Below are records; reproduce exactly the lines from the one that has "background: #fff; border-bottom: 1px" through the one that has "width: 50px; height: 55px;", ends included, and nothing more.

* Data provided:
───

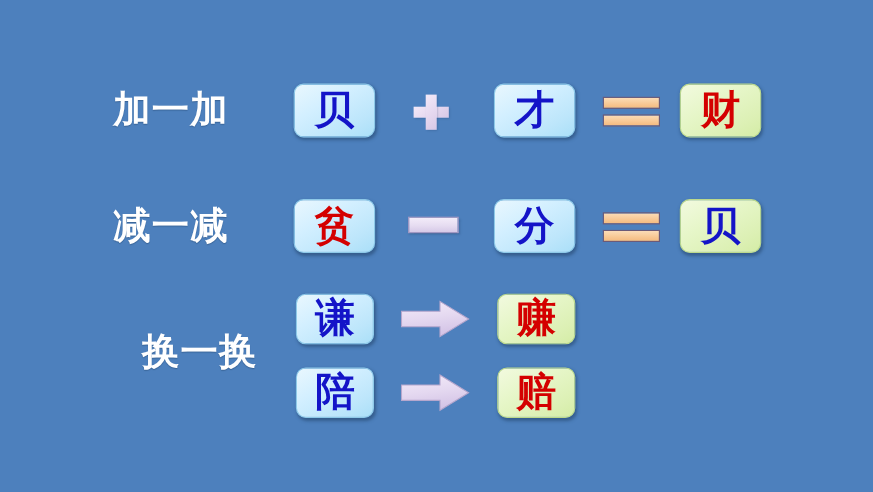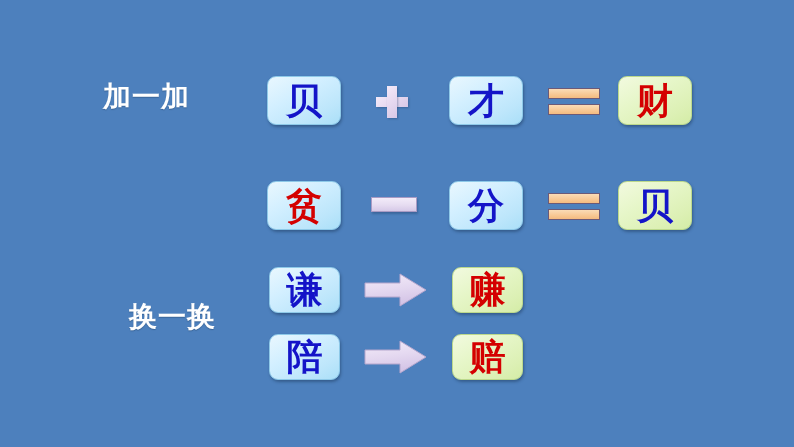--- a/index.html
+++ b/index.html
@@ -26,7 +26,7 @@
     position: absolute;
     color: #ffffff;
     font-family: "DejaVu Serif", serif;
-    font-size: 28px;
+    font-size: 34px;
     font-weight: 600;
     letter-spacing: 1px;
     line-height: 1;

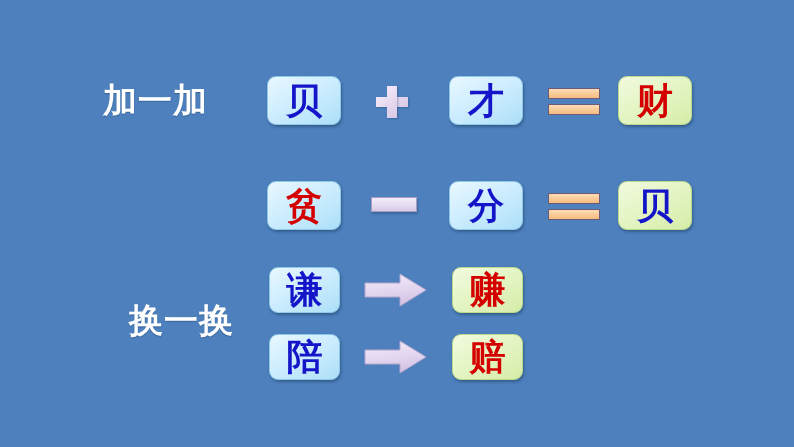--- a/index.html
+++ b/index.html
@@ -143,6 +143,7 @@
     <span class="glyph ink-red">财</span>
   </div>
 
+  <div class="row-label" style="left:103px; top:188px;">减一减</div>
 
   <div class="tile tile-blue" style="left:267px; top:181px; width:74px; height:49px;">
     <span class="glyph ink-red">贫</span>

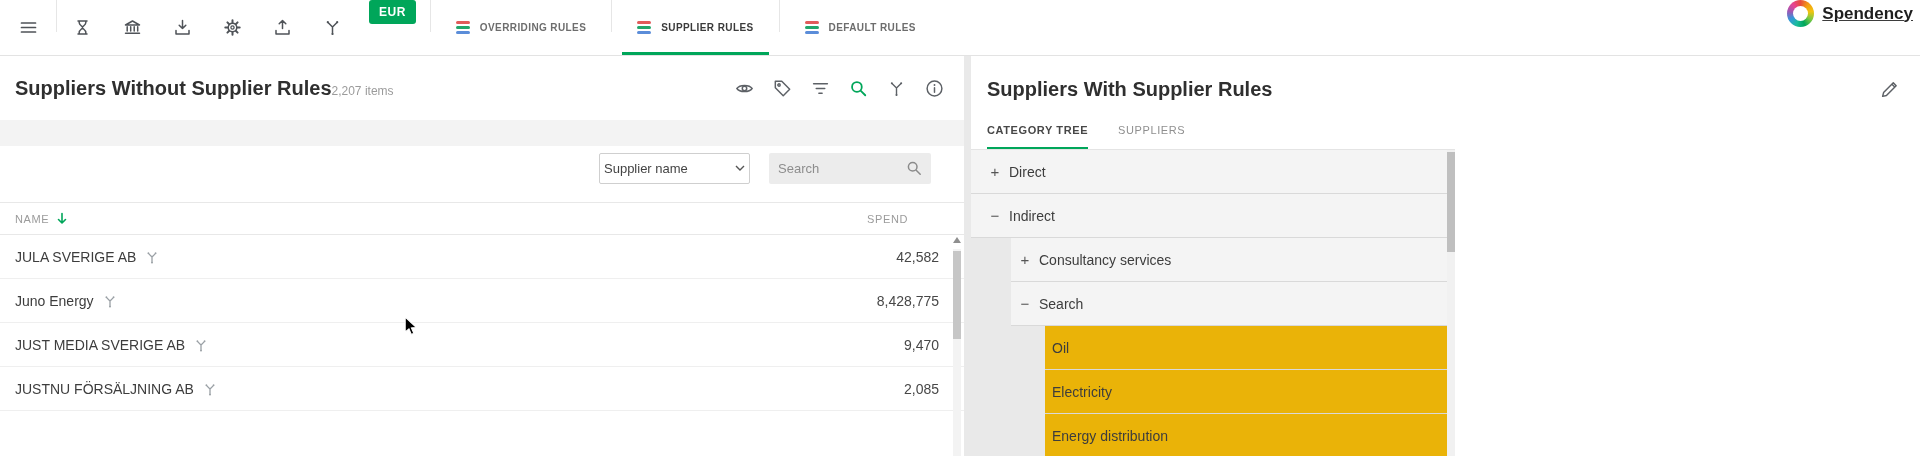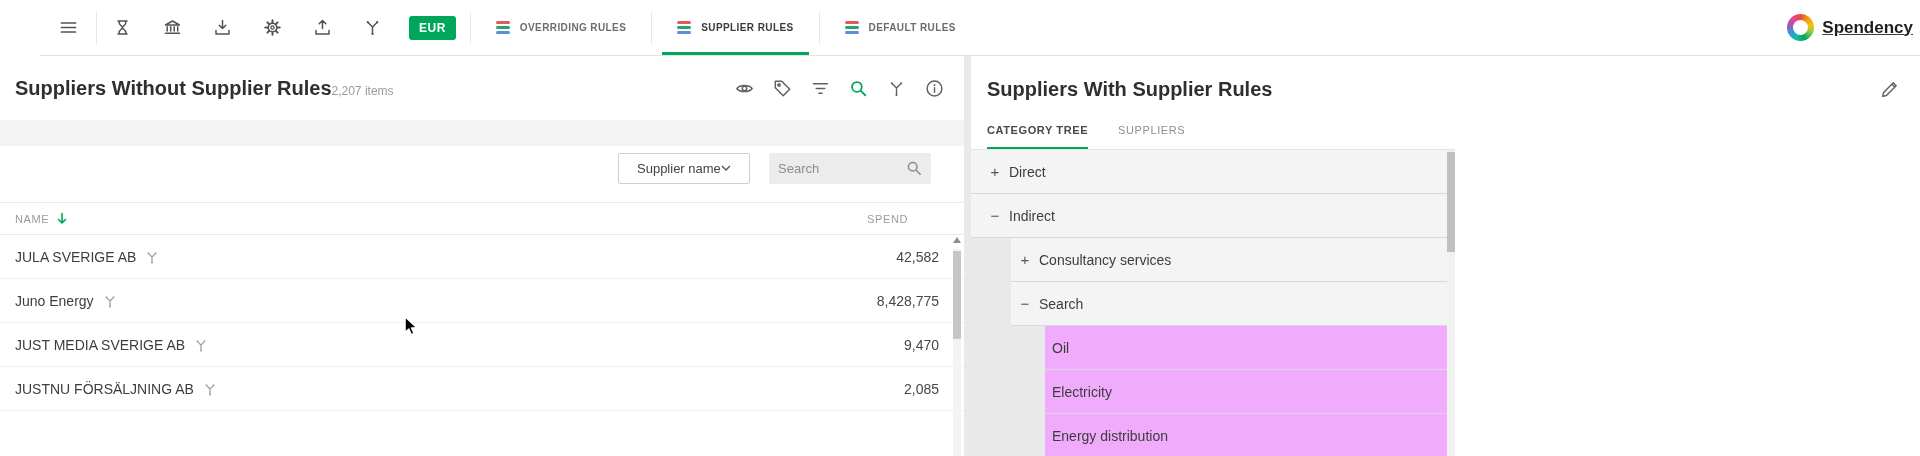--- a/index.html
+++ b/index.html
@@ -16,7 +16,7 @@
   .topbar {
     position: absolute; top: 0; left: 0; right: 0; height: 56px;
     background: #fff; border-bottom: 1px solid #e3e3e3;
-    display: flex; align-items: center; z-index: 5; margin-left: 40px;
+    display: flex; align-items: flex-start; z-index: 5;
   }
   .tb-btn {
     width: 50px; height: 55px; display: flex; align-items: center;

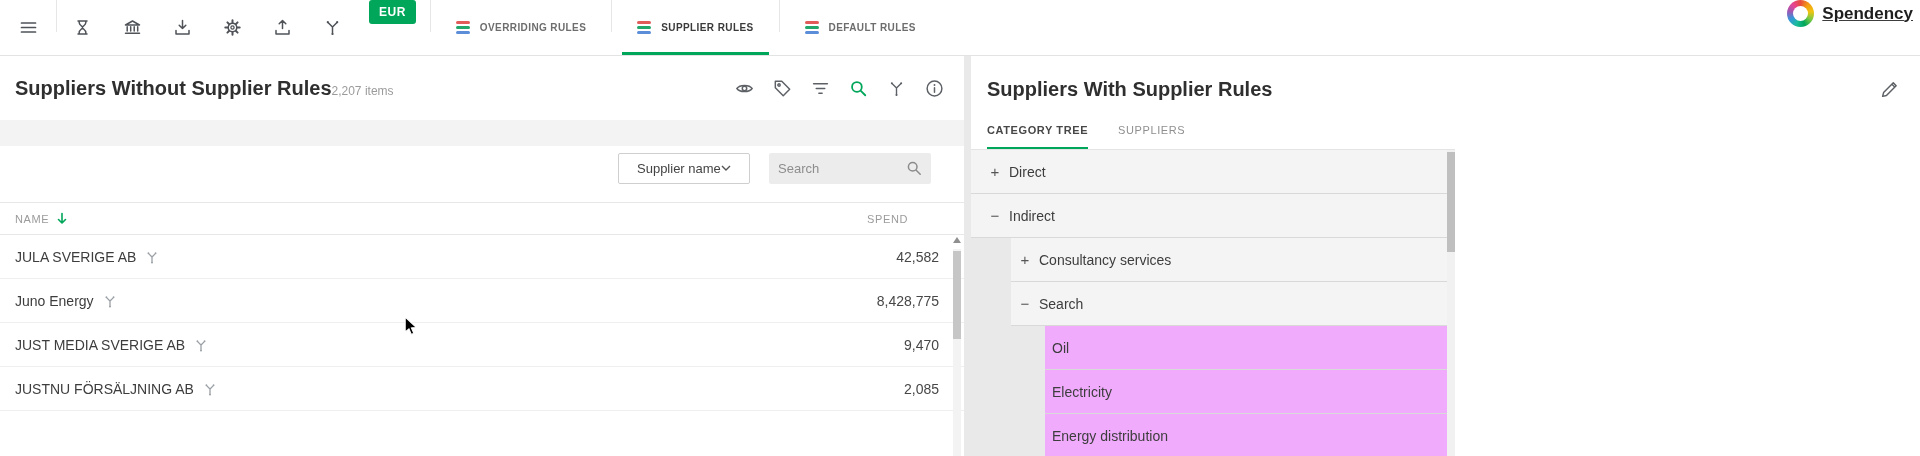--- a/index.html
+++ b/index.html
@@ -67,8 +67,8 @@
   .lp-graystrip { height: 26px; background: #f3f3f3; }
   .lp-filterrow { height: 44px; display: flex; align-items: center; justify-content: flex-end; gap: 19px; padding-right: 33px; background: #fff; }
   .dropdown {
-    width: 132px; height: 31px; border: 1px solid #cfcfcf; border-radius: 2px;
-    background: #fff; display: flex; align-items: center; padding: 0 18px;
+    width: 151px; height: 31px; border: 1px solid #cfcfcf; border-radius: 2px;
+    background: #fff; display: flex; align-items: center; padding: 0 4px;
     font-size: 13px; color: #444; cursor: pointer;
   }
   .dropdown .chev { margin-left: auto; }

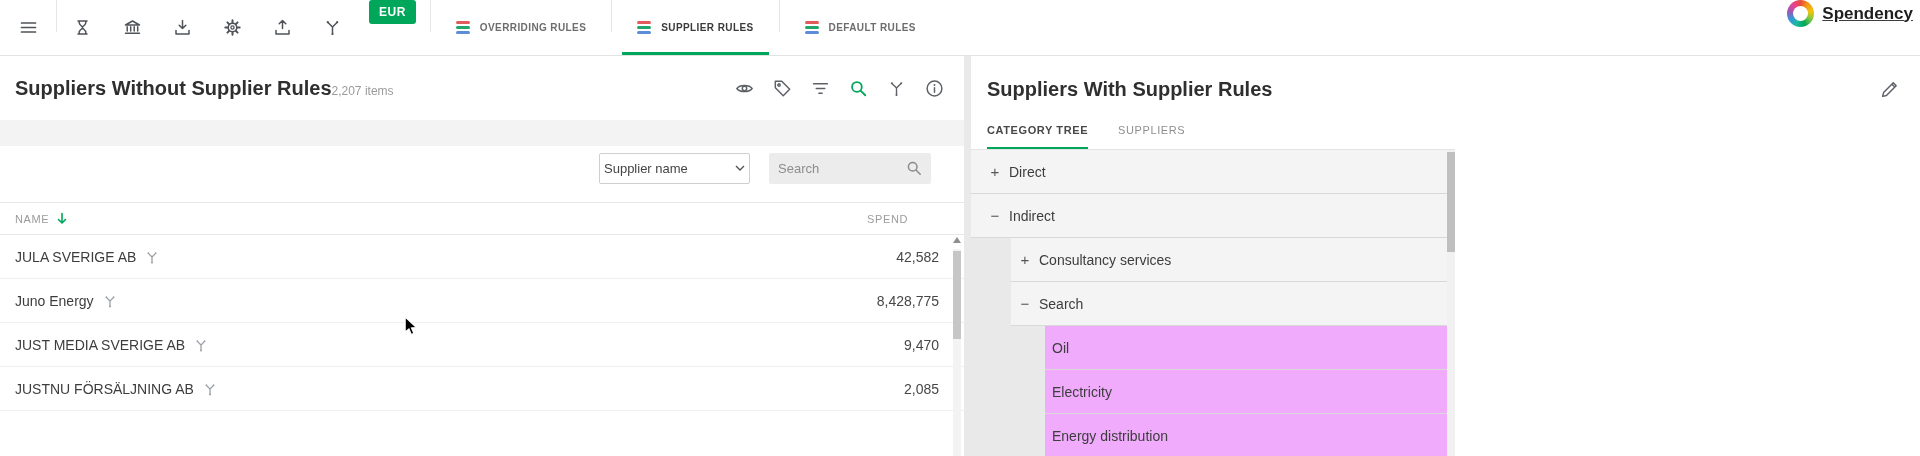--- a/index.html
+++ b/index.html
@@ -126,7 +126,7 @@
   }
   .tree-row.lvl0 { margin-left: 0; padding-left: 18px; }
   .tree-row.lvl1 { margin-left: 40px; padding-left: 8px; }
-  .tree-row.lvl2 { margin-left: 74px; padding-left: 7px; background: #f0abfc; }
+  .tree-row.lvl2 { margin-left: 74px; padding-left: 7px; background: #eab308; }
   .rp-scroll { position: absolute; top: 0; right: 0; bottom: 0; width: 8px; background: #f1f1f1; }
   .rp-scroll .thumb { position: absolute; top: 2px; left: 0; width: 8px; height: 100px; background: #bfbfbf; cursor: pointer; }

───

* Response box:
     background: #fff; border-bottom: 1px solid #e3e3e3;
-    display: flex; align-items: center; z-index: 5; margin-left: 40px;
+    display: flex; align-items: flex-start; z-index: 5;
   }
   .tb-btn {
     width: 50px; height: 55px; display: flex; align-items: center;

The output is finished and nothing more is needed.